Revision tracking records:
--- START ---

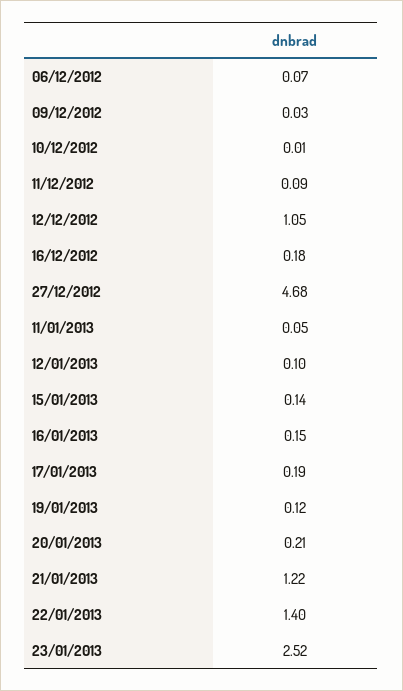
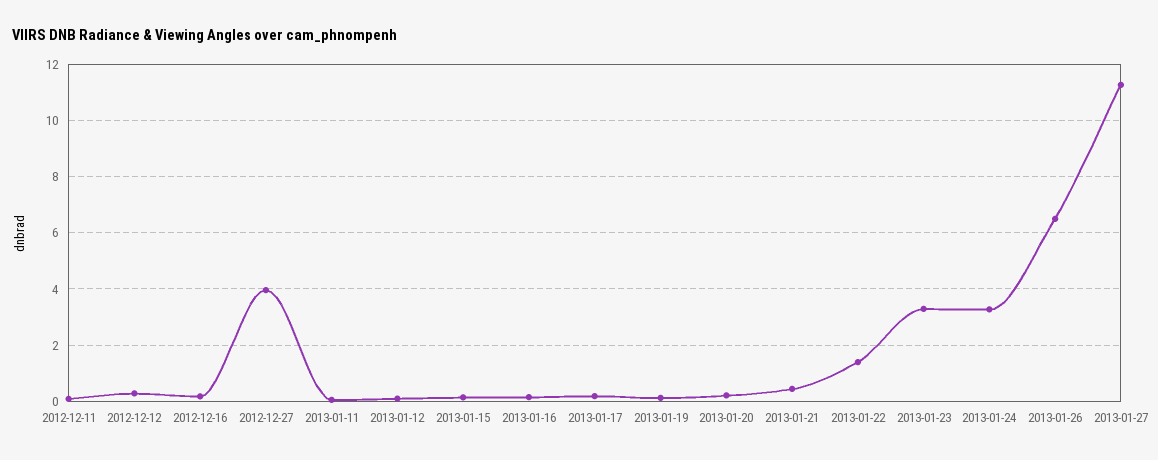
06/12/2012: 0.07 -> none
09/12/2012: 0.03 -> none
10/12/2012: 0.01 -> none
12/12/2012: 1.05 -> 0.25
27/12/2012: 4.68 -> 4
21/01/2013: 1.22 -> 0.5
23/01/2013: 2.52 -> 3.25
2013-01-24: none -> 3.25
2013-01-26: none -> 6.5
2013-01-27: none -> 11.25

--- END ---
--- START ---

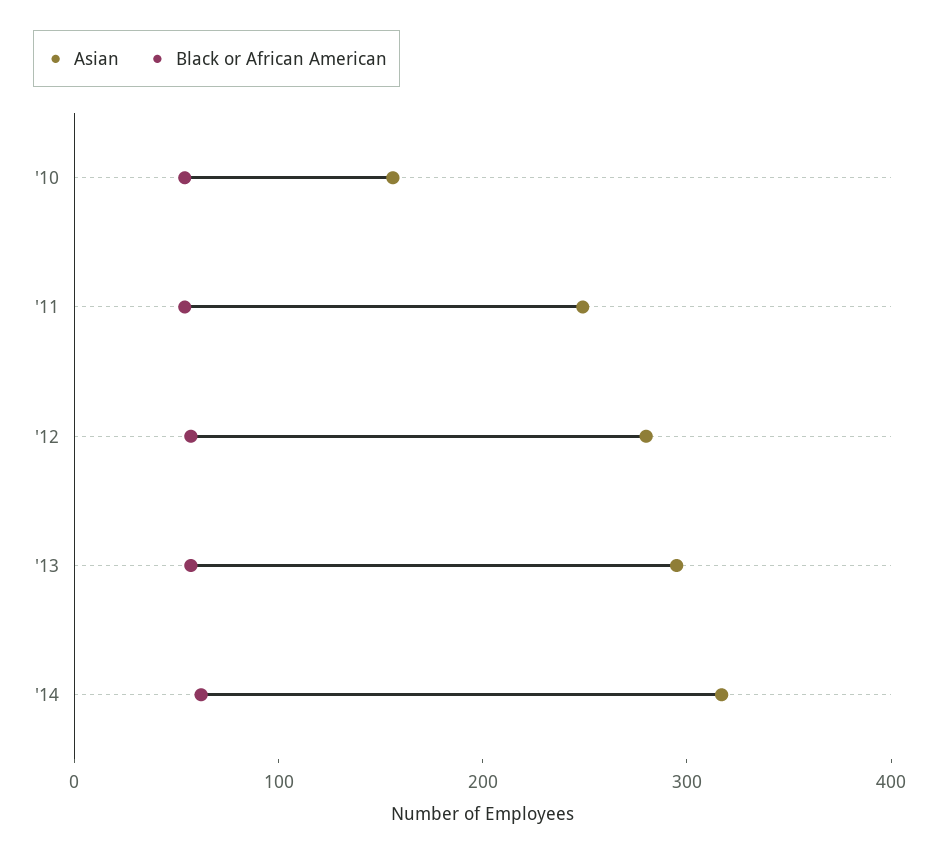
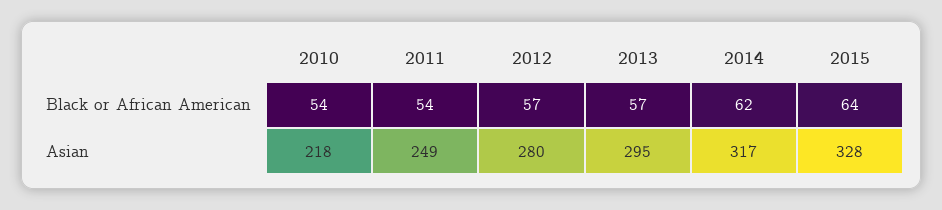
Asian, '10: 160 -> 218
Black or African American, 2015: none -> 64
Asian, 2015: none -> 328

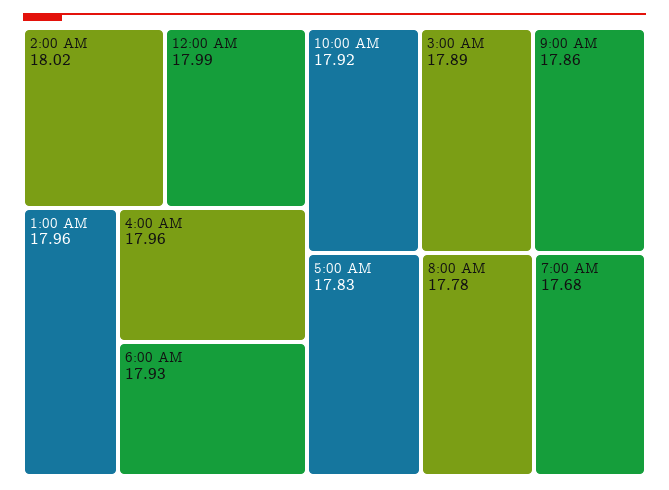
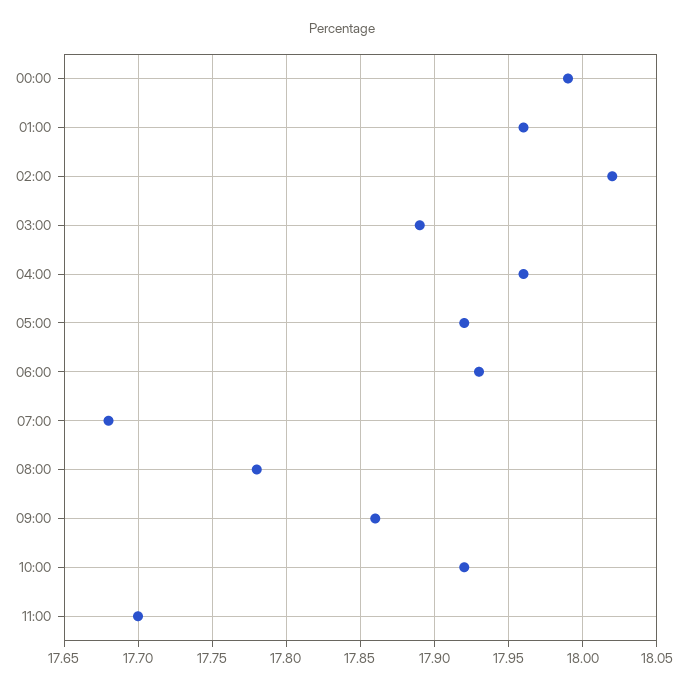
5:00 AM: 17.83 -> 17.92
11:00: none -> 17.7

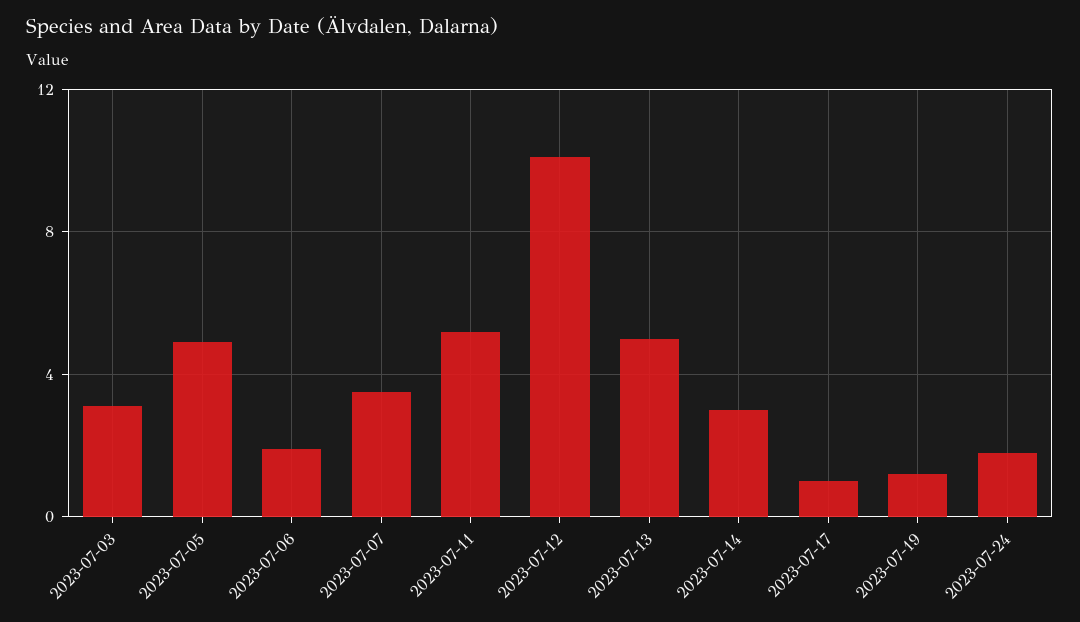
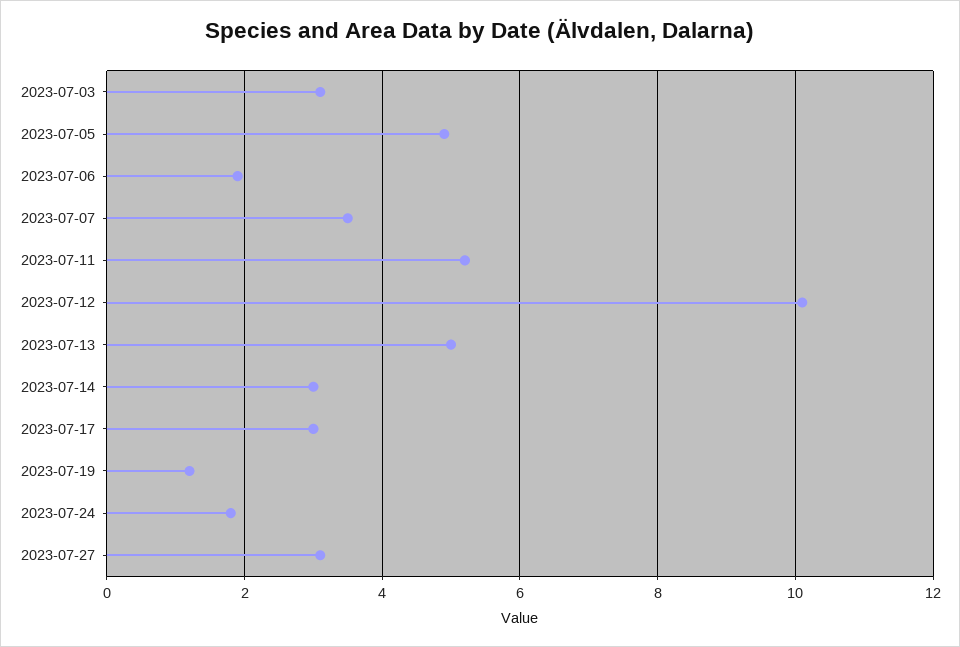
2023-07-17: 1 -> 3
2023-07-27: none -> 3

--- END ---

> **INSTRUCTIONS FOR THE TASK**
Above are some records; copy exactly the lines from the one with "06/12/2012: 0.07 -> none" through the one with "2013-01-27: none -> 11.25", both included, and no others.

> **EXERCISE RESPONSE**
06/12/2012: 0.07 -> none
09/12/2012: 0.03 -> none
10/12/2012: 0.01 -> none
12/12/2012: 1.05 -> 0.25
27/12/2012: 4.68 -> 4
21/01/2013: 1.22 -> 0.5
23/01/2013: 2.52 -> 3.25
2013-01-24: none -> 3.25
2013-01-26: none -> 6.5
2013-01-27: none -> 11.25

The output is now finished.